Thank you for your reply and for telling me your story.
I too have the problem with distractions but I am usually able to get over that rather quickly.
The only medication I am on is my seizure medicine. I have never had this problem with my husband. We are very close to each other and we actually will say the exact same thing together at the same time and if one of us is thinking of something the other would say it out loud. I hate that this is happening and have told him about it. Yesterday, he said he was sorry because it was his fault, of course I disagreed.
I am a stay at home mom and go to school online. My husband works long hours and here lately we have not had the chance to really spend time together. There are times when we both are too tired to do anything and we end up going to sleep. I am hoping that is what the problem is. I plan on doing some relaxation techniques to help resolve the possibility of unknown stress.

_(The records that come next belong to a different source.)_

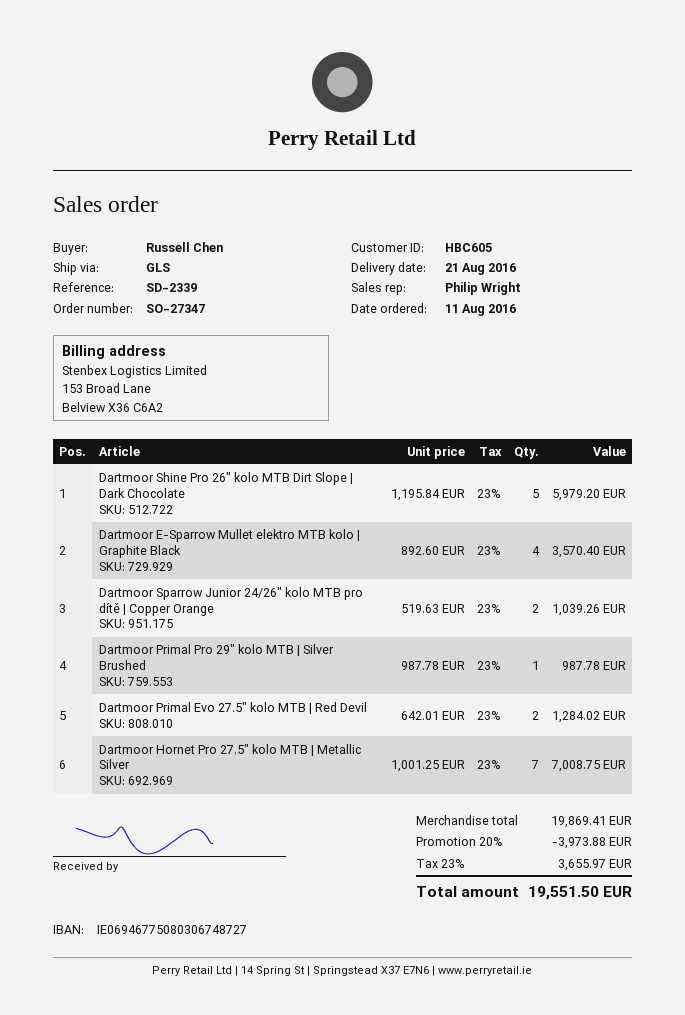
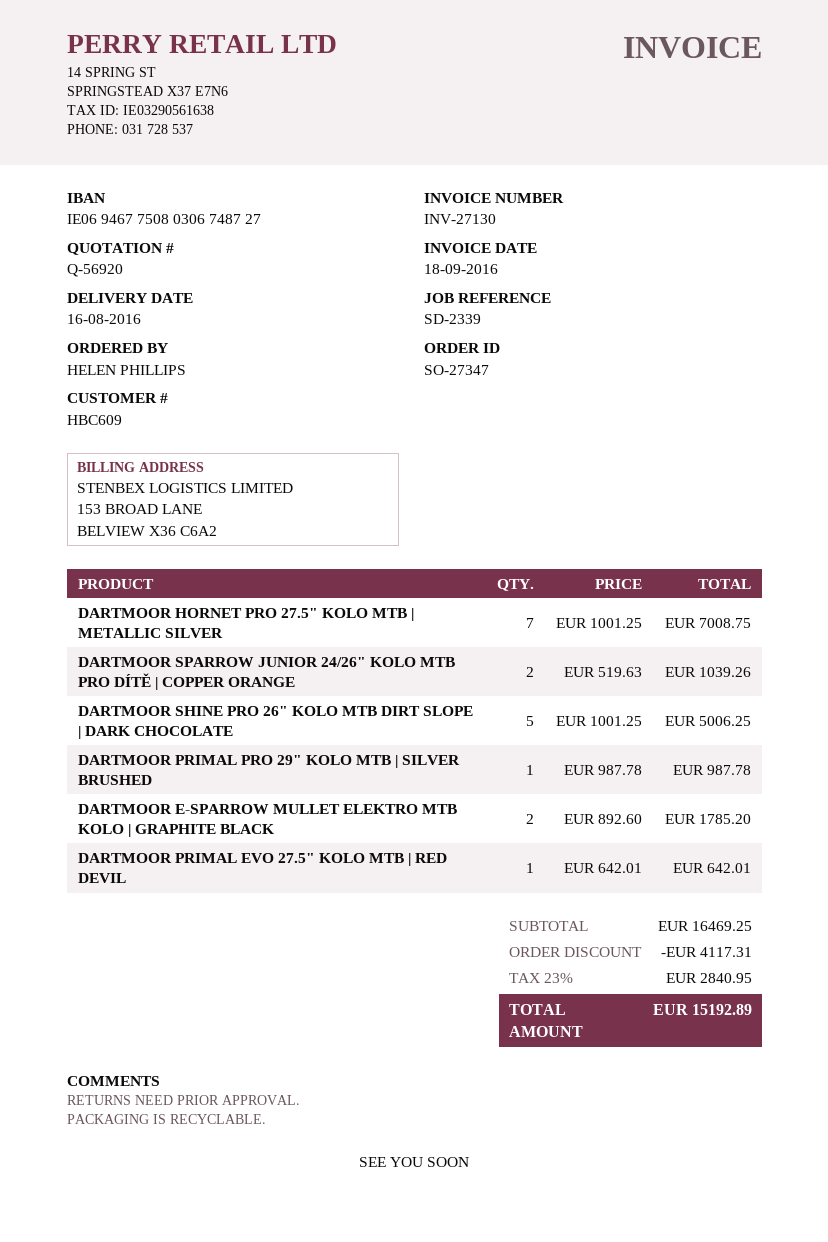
delivery date: 2016-08-21 -> 2016-08-16
customer number: HBC605 -> HBC609
ordered by: Russell Chen -> HELEN PHILLIPS
Dartmoor Shine Pro 26" kolo MTB Dirt Slope | Dark Chocolate: 5 x 1195.84 = 5979.20 -> 5 x 1001.25 = 5006.25
Dartmoor E-Sparrow Mullet elektro MTB kolo | Graphite Black: 4 x 892.60 = 3570.40 -> 2 x 892.60 = 1785.20
Dartmoor Primal Evo 27.5" kolo MTB | Red Devil: 2 x 642.01 = 1284.02 -> 1 x 642.01 = 642.01
subtotal: 19869.41 -> 16469.25
discount: 3973.88 -> 4117.31
tax: 23% = 3655.97 -> 23% = 2840.95
total: 19551.50 -> 15192.89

Could I be ruining my chance of orgasm in sex by masturbating when I am alone (and get some free time)?
Thank you again for your reply.
For me it helps to just close my eyes, not worry about time constraints, and really focus on the "good feelings" or sensations in my body and honing in on that. Also fantasizing some about my husband while my eyes are closed or imagining what's coming next during foreplay. Lots and lots of foreplay helps. Oral sex is my favorite in that regard.
You could also try taking a hiatus from masturbating for a few days, or even taking a short break from sex if your husband is up for that.
Good luck!
Even with heavy time demands, I suspect you need more physical exercise. Do you have a stationary bicycle? That would allow activity while watching young 'uns.

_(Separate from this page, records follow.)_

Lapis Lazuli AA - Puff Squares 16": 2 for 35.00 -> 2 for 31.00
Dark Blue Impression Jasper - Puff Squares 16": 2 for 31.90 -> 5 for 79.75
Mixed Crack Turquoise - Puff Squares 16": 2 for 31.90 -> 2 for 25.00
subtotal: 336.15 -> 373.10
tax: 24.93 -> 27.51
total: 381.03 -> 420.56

My sister was a very busy realtor some years back and used her gym membership for regular visits. When I asked her how she could spend time at the gym when she'd already had a long day she said "Expending energy adds energy". May not be an exact quote.
I was a computer person for many years and would end the day very tired. But walking the dog, washing the car, or helping with household chores was often more refreshing than a nap for me ...
Alternatively, does your hubby help out in the house?
I've never minded vacuuming and the Lady appreciates the assist.
Good Luck!
For An_240624, I would say your problem might be a lack of natural lubrication which sometimes happens. Buy another lubricant; my fiance uses a very slippery one (I don't know what it's called) but you only need a couple drops. That makes getting into sex easier because you don't need to spend effort simply making yourself wet before you get into actual sexual play. And there's nothing wrong with masturbating by yourself sometimes.
On a positive note though, everything seems to be going good. We have both been going to bed really late, like around 1 am or 2 am. We both have to get up around 7 am, so there have been many nights of quickies. Even though quickies don't last very long at all, they give me great pleasure. Don't get me wrong, I so love the other way too. I wish I could have a mixture of both.
Thanks for your reply.
My husband is great at helping around the house, he will cook, load the dishwasher, wash clothes, sweep, vacuum, mop, trash, etc.